ASSIGNMENT.
Exact copies of all the lines below are needed, without the pictures.

Change listing data.
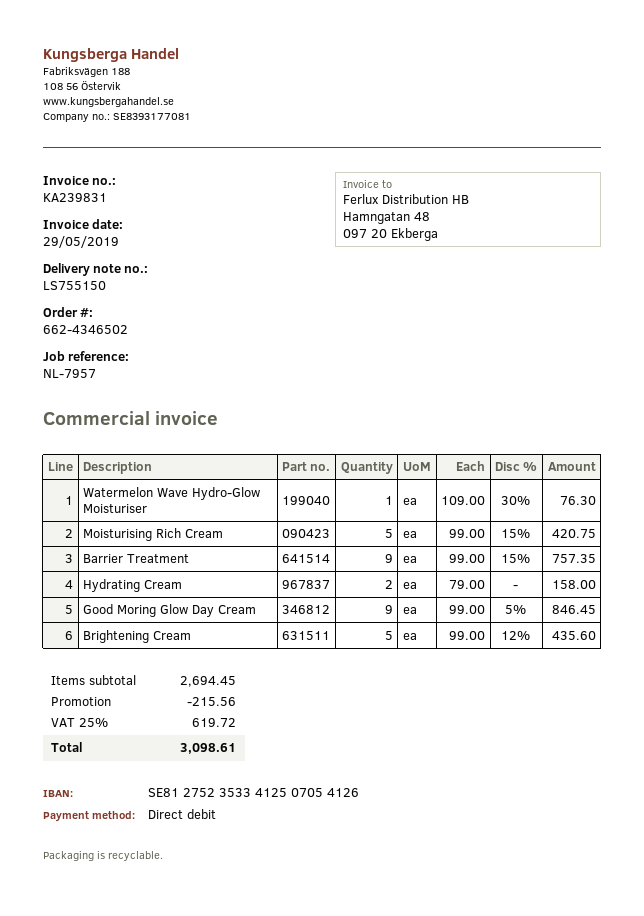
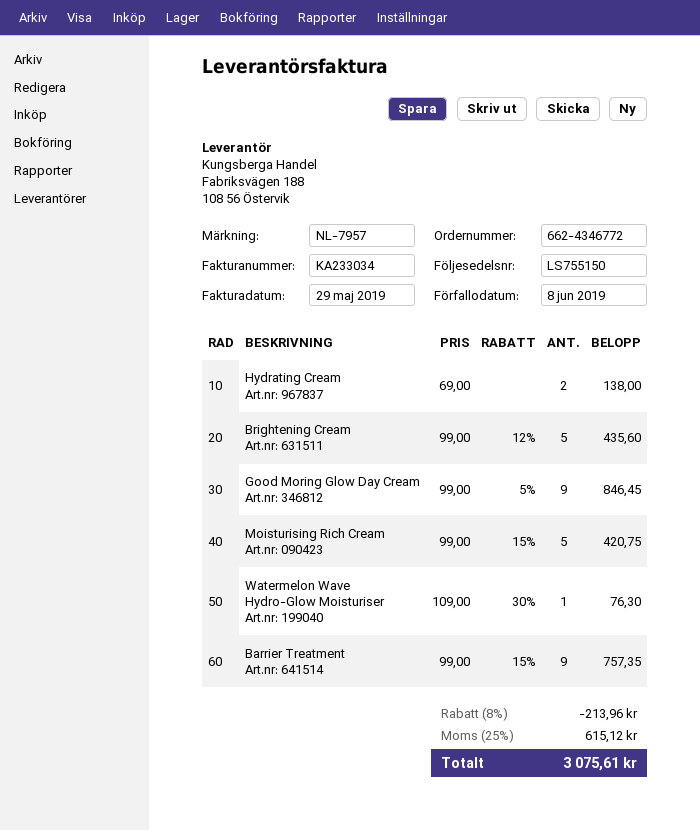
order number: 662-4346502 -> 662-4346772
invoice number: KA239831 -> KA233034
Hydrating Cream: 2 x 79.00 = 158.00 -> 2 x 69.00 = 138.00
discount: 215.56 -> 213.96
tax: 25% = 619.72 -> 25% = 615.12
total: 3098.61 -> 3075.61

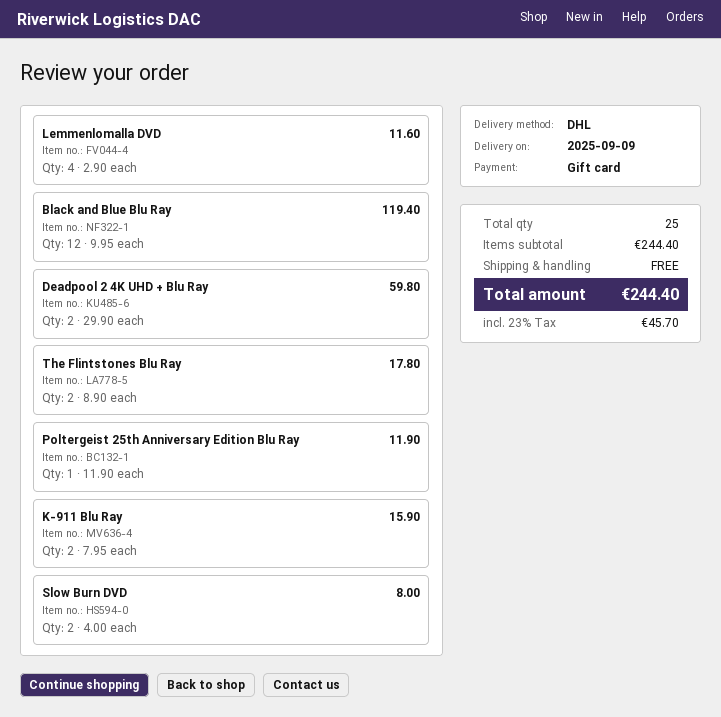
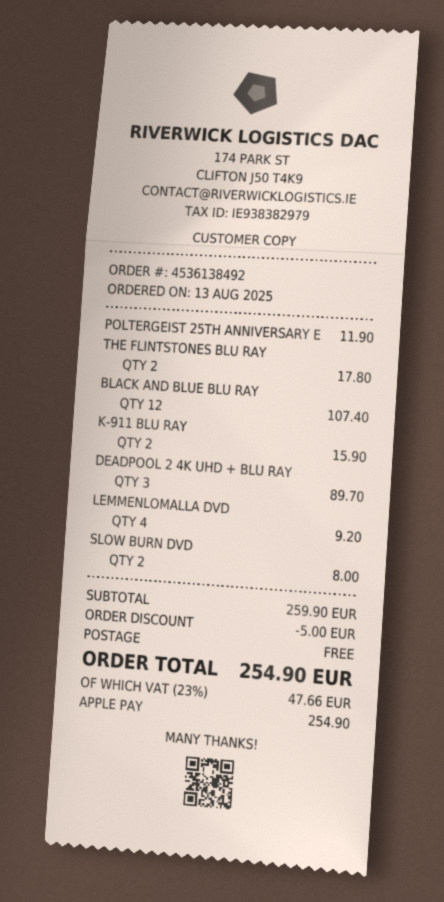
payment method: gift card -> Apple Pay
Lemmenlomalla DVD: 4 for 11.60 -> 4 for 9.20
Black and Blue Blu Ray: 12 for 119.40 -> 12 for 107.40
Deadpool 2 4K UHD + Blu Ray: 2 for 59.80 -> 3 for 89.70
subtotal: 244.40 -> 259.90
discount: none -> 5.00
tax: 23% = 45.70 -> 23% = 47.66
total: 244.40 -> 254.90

ANSWER SPACE.
order number: 662-4346502 -> 662-4346772
invoice number: KA239831 -> KA233034
Hydrating Cream: 2 x 79.00 = 158.00 -> 2 x 69.00 = 138.00
discount: 215.56 -> 213.96
tax: 25% = 619.72 -> 25% = 615.12
total: 3098.61 -> 3075.61

payment method: gift card -> Apple Pay
Lemmenlomalla DVD: 4 for 11.60 -> 4 for 9.20
Black and Blue Blu Ray: 12 for 119.40 -> 12 for 107.40
Deadpool 2 4K UHD + Blu Ray: 2 for 59.80 -> 3 for 89.70
subtotal: 244.40 -> 259.90
discount: none -> 5.00
tax: 23% = 45.70 -> 23% = 47.66
total: 244.40 -> 254.90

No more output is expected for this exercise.